By 1894, to create a visible sign of group affinity, it had also produced the marigold badge (in silver at 10s [one half of a pound sterling] or bronze at 2s 6d). Members wore them at various gatherings, political as well as professional, notably, the Assistant  Mistresses Association and the Teachers’ Guild. Sadly, no example of this artefact has, so far, been recovered although we do hold an illustration of the original design.

The Gild Leaflet

Thanks to the Gild Leaflet, published termly between 1891 and 1972, we have systematic records of matriculations and alumnae vocational destinations from 1885 to the association’s demise in 1972 – the year before Hughes Hall admitted students in disciplines besides education. The Leaflet also included information on overseas visitors and Gild, college and student activities.

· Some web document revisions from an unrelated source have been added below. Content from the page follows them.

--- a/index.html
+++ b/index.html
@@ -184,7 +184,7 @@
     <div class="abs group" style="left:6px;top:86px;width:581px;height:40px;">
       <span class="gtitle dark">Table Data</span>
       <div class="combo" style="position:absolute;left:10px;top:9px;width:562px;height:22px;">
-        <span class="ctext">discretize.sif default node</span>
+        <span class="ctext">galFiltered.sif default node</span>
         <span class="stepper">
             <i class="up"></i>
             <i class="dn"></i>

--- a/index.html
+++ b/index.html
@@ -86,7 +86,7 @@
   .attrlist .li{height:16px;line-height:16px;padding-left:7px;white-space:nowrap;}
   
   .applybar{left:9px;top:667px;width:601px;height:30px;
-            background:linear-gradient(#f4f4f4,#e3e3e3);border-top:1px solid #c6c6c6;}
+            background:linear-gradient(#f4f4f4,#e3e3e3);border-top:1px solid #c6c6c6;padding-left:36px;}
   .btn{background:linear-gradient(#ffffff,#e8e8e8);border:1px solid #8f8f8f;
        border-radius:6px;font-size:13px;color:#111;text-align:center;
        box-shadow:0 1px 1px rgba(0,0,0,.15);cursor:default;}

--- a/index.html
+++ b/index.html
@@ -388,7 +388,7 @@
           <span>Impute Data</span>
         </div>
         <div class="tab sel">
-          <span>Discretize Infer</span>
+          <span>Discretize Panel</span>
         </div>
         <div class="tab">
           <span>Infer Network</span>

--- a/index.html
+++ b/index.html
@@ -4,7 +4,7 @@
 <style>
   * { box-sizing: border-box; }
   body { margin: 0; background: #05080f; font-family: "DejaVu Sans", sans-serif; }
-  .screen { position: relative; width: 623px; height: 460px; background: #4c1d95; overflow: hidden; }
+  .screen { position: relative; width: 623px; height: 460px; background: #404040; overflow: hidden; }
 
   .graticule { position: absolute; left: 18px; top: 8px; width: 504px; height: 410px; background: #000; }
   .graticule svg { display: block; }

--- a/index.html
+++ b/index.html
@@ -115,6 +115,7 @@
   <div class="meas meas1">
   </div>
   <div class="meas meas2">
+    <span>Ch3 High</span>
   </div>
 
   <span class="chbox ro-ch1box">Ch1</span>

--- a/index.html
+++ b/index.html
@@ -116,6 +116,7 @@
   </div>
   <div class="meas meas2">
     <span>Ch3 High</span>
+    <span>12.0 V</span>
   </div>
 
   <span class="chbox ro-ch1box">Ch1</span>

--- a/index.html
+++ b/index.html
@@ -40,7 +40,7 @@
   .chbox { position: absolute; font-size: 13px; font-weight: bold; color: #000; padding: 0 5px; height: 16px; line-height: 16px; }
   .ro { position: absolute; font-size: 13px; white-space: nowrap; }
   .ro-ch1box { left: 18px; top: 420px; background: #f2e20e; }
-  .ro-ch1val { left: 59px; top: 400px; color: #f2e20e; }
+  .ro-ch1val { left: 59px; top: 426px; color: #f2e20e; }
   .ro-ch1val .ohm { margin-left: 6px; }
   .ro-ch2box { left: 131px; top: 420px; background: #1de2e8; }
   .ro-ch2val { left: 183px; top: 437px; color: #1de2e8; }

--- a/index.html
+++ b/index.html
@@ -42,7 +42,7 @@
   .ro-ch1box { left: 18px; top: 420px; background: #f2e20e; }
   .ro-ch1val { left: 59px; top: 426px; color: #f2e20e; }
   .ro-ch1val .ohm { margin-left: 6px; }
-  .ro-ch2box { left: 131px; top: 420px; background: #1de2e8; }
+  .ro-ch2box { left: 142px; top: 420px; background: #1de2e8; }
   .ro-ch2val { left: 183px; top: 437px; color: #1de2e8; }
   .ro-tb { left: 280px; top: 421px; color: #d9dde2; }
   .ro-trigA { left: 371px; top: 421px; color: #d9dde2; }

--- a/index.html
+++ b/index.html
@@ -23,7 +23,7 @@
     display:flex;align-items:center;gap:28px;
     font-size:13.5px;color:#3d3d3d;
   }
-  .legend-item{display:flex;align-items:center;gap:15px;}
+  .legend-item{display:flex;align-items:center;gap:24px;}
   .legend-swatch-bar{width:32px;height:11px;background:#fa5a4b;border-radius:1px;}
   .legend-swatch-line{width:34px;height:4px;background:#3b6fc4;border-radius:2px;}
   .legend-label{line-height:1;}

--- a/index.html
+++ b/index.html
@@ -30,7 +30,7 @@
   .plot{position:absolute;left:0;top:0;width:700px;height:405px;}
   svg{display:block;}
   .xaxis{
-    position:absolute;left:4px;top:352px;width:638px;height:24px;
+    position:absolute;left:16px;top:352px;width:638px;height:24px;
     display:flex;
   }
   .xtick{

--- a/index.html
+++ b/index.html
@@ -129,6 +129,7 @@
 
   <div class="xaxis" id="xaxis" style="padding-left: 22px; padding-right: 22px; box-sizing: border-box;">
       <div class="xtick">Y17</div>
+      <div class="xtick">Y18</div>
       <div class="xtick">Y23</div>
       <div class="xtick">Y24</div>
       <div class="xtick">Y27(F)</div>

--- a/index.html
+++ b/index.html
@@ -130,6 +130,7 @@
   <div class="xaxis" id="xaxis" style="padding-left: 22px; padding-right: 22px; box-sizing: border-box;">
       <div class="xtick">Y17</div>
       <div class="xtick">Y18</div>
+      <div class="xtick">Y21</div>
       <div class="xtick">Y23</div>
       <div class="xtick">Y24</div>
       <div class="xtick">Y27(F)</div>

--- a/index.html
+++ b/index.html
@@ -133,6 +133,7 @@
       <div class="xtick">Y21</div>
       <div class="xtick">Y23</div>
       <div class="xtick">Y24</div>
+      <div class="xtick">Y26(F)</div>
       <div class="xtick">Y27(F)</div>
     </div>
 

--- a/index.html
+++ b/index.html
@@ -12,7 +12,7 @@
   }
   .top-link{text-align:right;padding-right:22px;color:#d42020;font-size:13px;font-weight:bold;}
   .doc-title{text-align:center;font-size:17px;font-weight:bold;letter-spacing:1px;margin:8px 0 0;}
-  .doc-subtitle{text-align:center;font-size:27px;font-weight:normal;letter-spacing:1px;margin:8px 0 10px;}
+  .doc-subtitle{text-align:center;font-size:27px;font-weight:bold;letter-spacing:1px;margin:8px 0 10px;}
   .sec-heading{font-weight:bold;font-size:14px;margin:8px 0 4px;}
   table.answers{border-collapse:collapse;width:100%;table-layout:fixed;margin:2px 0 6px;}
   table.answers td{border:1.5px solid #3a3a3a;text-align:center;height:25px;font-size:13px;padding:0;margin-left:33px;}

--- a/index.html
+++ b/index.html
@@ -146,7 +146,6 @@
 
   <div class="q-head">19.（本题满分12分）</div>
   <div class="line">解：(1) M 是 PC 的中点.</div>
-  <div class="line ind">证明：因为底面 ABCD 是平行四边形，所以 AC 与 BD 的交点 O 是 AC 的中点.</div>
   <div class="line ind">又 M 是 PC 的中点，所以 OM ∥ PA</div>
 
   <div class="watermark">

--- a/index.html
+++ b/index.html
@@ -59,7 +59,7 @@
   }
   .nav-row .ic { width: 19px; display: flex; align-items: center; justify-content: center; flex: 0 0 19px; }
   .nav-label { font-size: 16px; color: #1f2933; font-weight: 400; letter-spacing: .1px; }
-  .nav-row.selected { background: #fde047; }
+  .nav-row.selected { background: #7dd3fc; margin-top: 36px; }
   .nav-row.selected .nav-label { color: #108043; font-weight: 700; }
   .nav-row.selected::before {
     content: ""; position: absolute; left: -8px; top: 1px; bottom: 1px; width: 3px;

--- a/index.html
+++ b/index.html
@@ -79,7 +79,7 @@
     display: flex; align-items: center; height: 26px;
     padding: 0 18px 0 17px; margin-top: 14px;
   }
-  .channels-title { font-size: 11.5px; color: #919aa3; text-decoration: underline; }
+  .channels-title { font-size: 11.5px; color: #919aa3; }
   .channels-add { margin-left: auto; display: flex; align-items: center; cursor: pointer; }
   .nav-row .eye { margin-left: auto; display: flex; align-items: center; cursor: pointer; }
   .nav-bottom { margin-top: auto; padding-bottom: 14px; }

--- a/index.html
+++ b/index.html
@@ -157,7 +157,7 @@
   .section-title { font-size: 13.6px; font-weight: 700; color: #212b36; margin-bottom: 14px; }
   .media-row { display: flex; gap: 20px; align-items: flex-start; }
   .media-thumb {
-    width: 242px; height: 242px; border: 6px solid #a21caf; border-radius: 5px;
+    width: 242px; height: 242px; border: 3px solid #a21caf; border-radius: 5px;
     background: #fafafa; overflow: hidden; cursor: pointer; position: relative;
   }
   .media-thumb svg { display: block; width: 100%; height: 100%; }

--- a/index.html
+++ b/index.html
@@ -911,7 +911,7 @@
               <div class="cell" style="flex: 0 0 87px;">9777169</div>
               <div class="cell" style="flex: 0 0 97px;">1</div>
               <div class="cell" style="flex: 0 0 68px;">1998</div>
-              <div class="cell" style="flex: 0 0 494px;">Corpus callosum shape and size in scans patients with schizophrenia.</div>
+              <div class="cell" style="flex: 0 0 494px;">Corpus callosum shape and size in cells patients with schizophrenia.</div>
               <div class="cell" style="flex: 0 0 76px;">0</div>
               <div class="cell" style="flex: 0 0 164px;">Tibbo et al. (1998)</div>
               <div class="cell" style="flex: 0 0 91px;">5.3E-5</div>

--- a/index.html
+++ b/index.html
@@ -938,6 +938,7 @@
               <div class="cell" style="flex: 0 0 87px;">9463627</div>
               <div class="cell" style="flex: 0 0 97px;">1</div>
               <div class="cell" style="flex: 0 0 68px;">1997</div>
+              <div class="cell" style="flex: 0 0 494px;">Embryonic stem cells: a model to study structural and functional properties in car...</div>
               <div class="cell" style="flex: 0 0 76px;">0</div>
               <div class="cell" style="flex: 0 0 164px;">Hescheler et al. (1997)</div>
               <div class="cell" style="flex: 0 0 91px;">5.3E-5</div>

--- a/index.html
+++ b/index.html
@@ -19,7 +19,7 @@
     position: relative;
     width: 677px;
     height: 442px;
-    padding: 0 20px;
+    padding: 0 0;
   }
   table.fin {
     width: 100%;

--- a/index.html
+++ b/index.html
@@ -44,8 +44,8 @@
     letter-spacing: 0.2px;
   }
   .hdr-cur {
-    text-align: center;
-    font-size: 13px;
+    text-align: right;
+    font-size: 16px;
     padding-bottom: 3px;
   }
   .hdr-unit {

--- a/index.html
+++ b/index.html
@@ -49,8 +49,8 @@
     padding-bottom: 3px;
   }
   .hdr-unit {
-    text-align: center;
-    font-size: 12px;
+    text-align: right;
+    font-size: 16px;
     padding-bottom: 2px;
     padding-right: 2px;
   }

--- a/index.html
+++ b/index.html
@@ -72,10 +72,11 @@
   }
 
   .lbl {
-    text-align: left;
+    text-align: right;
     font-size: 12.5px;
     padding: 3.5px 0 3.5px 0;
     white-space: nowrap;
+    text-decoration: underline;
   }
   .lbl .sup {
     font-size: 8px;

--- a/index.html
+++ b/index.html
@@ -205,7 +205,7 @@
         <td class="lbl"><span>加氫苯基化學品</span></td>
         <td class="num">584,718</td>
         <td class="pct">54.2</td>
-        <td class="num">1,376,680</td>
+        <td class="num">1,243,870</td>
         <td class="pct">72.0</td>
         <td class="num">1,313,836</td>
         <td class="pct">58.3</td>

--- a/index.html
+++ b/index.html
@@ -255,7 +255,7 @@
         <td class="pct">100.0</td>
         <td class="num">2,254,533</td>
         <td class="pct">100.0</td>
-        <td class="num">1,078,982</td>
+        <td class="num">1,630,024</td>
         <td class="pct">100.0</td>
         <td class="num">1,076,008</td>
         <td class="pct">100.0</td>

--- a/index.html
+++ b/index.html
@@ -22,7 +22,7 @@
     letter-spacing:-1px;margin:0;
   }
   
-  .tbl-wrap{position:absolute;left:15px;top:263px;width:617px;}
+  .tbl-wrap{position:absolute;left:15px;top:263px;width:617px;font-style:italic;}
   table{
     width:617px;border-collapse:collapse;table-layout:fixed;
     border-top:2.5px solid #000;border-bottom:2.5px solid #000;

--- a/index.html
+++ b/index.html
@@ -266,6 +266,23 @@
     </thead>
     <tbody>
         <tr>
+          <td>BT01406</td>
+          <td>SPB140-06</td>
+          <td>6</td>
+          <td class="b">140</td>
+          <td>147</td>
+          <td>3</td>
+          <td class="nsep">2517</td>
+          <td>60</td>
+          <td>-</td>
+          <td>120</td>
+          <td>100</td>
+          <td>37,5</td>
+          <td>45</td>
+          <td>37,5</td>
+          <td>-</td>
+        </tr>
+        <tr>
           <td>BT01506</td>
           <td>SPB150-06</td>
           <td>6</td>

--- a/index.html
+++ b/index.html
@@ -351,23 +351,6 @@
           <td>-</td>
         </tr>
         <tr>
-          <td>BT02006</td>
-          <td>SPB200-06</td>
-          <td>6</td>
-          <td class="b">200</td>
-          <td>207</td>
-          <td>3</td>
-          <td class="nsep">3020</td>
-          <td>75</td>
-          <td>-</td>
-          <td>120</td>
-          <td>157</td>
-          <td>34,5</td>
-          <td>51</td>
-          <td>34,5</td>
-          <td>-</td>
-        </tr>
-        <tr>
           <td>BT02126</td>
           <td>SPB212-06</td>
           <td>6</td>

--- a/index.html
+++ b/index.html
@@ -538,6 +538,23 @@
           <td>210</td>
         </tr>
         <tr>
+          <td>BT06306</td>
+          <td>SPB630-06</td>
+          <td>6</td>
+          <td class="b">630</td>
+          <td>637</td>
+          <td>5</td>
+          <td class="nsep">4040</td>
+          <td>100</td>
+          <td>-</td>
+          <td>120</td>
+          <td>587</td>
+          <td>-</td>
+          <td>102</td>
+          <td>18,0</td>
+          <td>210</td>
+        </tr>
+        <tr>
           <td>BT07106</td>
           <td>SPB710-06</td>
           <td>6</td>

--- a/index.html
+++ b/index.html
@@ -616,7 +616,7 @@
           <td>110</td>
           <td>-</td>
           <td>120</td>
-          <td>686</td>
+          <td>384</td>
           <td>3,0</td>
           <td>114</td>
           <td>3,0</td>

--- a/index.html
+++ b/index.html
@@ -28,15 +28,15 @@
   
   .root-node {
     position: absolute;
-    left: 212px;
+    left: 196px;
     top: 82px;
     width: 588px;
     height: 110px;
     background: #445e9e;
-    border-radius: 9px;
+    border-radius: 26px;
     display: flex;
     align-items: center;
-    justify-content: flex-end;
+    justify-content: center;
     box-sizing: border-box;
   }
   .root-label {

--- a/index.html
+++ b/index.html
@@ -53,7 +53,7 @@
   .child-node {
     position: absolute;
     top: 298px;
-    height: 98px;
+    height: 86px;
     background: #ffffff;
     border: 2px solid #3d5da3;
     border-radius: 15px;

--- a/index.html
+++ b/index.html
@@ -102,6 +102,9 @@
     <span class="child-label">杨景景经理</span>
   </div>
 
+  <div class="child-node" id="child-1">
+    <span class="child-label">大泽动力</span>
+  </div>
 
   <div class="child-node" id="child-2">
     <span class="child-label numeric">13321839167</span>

The pages of the Gild Leaflet preserve many things of value to us historically. Among these are: the principal’s and students’ termly ‘letter’; the  Gild and college contributions to the war effort and subsequent ‘Reconstruction’ in the 1914–1918 period; the Sunday evening working men’s meetings in Miss Hughes’s rooms; lectures by prominent figures; an increasing offering of extra-curricular activities, such as overseas school visits – for instance, to China, Russia, South East Asia and Australia; and clubs and societies devised by and engaging students and alumnae throughout the 81 years of the Gild’s existence.

Composing verse, often read at the famous ‘cocoa’, was an abiding student pleasure. Published examples afford us an insight into student concerns, sensibilities and erudition, all often conjoined, as in one poet’s whimsical tour through a ‘medley’ of educational thought.

We can only speculate on the impact of the  corporate force of the Gild on Hughes Hall and the world beyond, and on the presence of the past in our collegiate lives. Yet, from what is preserved in the pages of our forerunners’ Leaflet, it can be claimed with certainty that 19th and early 20th-century graduates of this college were in great demand and actively sought by employers, or, to borrow from one alumna, that they had ‘a good passport’. And, undoubtedly, the material evidence around us stands testament to the ‘solid foundations’ of that distant harvest sown by Miss Hughes, her students and a handful of supporters almost 130 years ago.